La mejor película de drama fue Moonlight, de Barry Kenkins. Casey Affleck se llevó mejor actor de drama por Manchester by the sea, y la sorpresa de la noche vino de manos de Isabelle Huppert, que contra (casi) todo pronóstico le arrebató su estatuilla a Natalie Portman gracias a su trabajo en Elle.
La ceremonia, con un Jimmy Fallon lento y sin chispa, estuvo marcadísima por los acontecimientos políticos que está viviendo, en presente, Estados Unidos. Por un lado, las reivindicaciones de la comunidad negra. Por otro, la nueva presidencia. Moonlight está dirigia e interpretada por un elenco negro. Atlanta, ganadora de mejor comedia de televisión, también. The People v. O.J. Simpson: American Crime Story, que se alzó con el premio a mejor serie limitada, habla sobre las tensiones raciales en los Estados Unidos de los 90. Y la mejor actriz de comedia en televisión, Tracee Ellis Ross, ha visto su trabajo en la comedia negra Black-ish recompensado, por encima de una Julia Louis Dreyfus que, por una vez, no se lo ha llevado.

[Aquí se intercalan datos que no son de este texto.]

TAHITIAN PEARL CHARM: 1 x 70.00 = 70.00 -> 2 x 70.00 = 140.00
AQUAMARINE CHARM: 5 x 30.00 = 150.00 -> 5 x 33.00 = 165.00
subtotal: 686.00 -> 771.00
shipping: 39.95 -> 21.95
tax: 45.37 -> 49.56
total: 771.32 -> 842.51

La visibilidad LGBT no ha estado para echar cohetes este año, seamos sinceras. En la alfombra roja hemos podido ver a una Evan Rachel Wood, nominada a Mejor actriz de drama en tv (premio que se llevó Claire Foy por The Crown), con un smoking de Altuzarra que ha sido de lo más comentado de la gala.
Esta es mi tercera nominación y he estado seis veces en los Globos de Oro. He llevado vestidos siempre, y amo los vestidos. No estoy tratando de protestar en contra de ellos, pero quiero asegurarme de que las chicas y las mujeres jóvenes sepan que no es una obligación
Sarah Paulson estuvo acompañada no por su novia, Holland Taylor, sino por su mejor amiga, Amanda Peet.

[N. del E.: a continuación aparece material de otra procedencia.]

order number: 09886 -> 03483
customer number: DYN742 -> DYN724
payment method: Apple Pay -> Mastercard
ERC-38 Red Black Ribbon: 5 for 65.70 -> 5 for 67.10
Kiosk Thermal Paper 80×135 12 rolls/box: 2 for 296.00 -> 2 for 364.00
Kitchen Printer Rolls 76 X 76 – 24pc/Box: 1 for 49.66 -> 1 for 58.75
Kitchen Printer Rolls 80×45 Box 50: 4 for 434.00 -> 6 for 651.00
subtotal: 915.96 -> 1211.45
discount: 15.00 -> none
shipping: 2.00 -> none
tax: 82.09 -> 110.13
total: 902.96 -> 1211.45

Paulson, una vez más, se llevó a casa el premio a Mejor interpretación en una serie limitada, por dar vida en la pantalla a la fiscal Marcia Clark en American Crime. Este papel le está reportando tantas satisfacciones como a nosotras, vemos.

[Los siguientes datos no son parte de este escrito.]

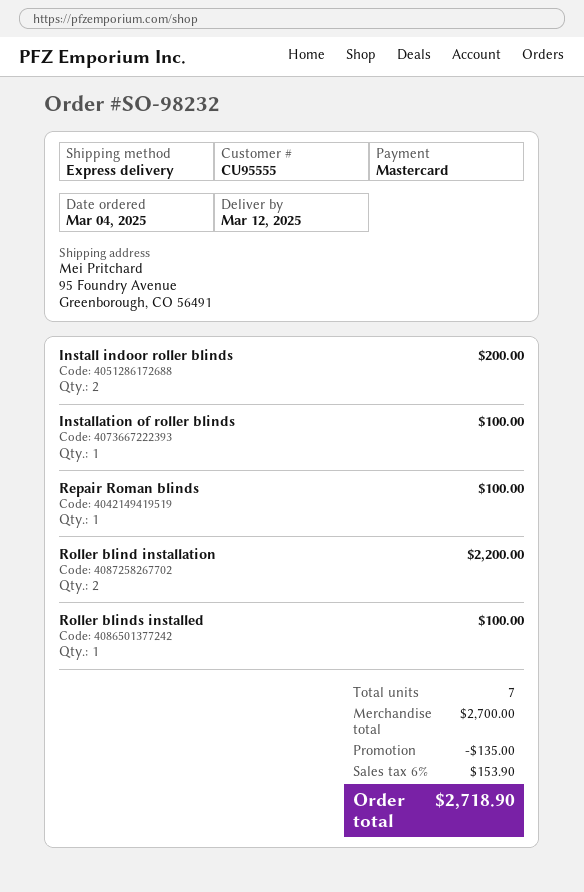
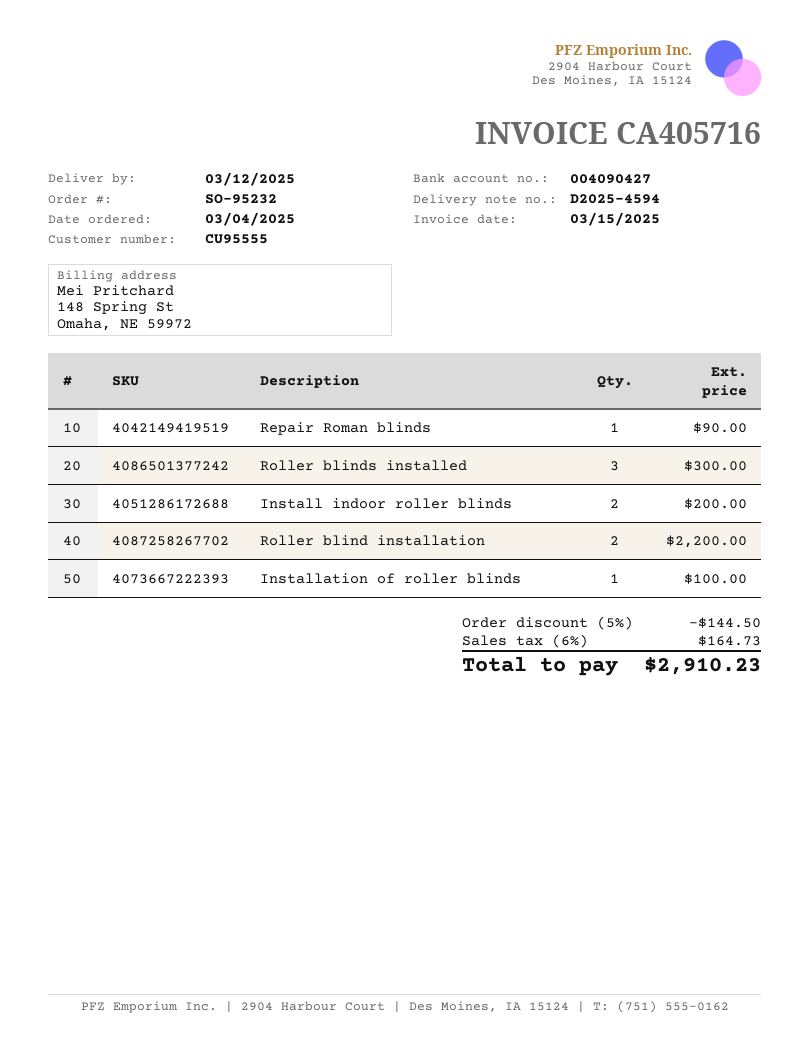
order number: SO-98232 -> SO-95232
Repair Roman blinds: 1 for 100.00 -> 1 for 90.00
Roller blinds installed: 1 for 100.00 -> 3 for 300.00
discount: 135.00 -> 144.50
tax: 6% = 153.90 -> 6% = 164.73
total: 2718.90 -> 2910.23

Pero si por algo serán recordados estos Globos de Oro, estoy casi segura de que no será por ninguno de los premios, sino por el discurso que Meryl Streep dio al recoger su premio a toda una carrera, el premio Cecil B. Demille. La actriz, nominada 29 veces a los Globos, habló sobre la actuación que más le conmocionó en los últimos tiempos, una que no fue en la pantalla. Habló de cuando el presidente electo de EEUU se burló de un reportero con una discapacidad mientras los asistentes a su mitin le reían la gracia.
Todos los que estamos en esta sala pertenecemos a dos de los sectores más vilipendiados, extranjeros y prensa (…) El único trabajo de un actor es sacar a la luz la vida de personas diferentes (…) Si expulsan a los extranjeros solo veremos fútbol y artes marciales. La falta de respeto provocará más falta de respeto. La violencia invita a la violencia.
La persona que pidió sentarse en el asiento más respetado de nuestro país imitó a un reportero discapacitado, alguien a quien supera en privilegios, poder y la capacidad de defenderse. Me rompió el corazón ver aquello y aún no me lo puedo sacar de la cabeza, porque no era una película, sino la vida real. Este instinto por humillar a alguien en público, por un poderoso, se filtra en la vida de todos, porque de alguna manera da permiso a otra gente a hacer lo mismo (…) Cuando los poderosos usan su posición para abusar de otros, todos perdemos.
El momento más emotivo de la gala fue, como no podía ser de otro modo, el homenaje a Carrie Fisher y Debbie Reynolds. Muy, muy corto. Demasiado corto. Pero necesario.
Y aunque Stranger Things no se llevó nada… ¡la gala nos devolvió a Barb!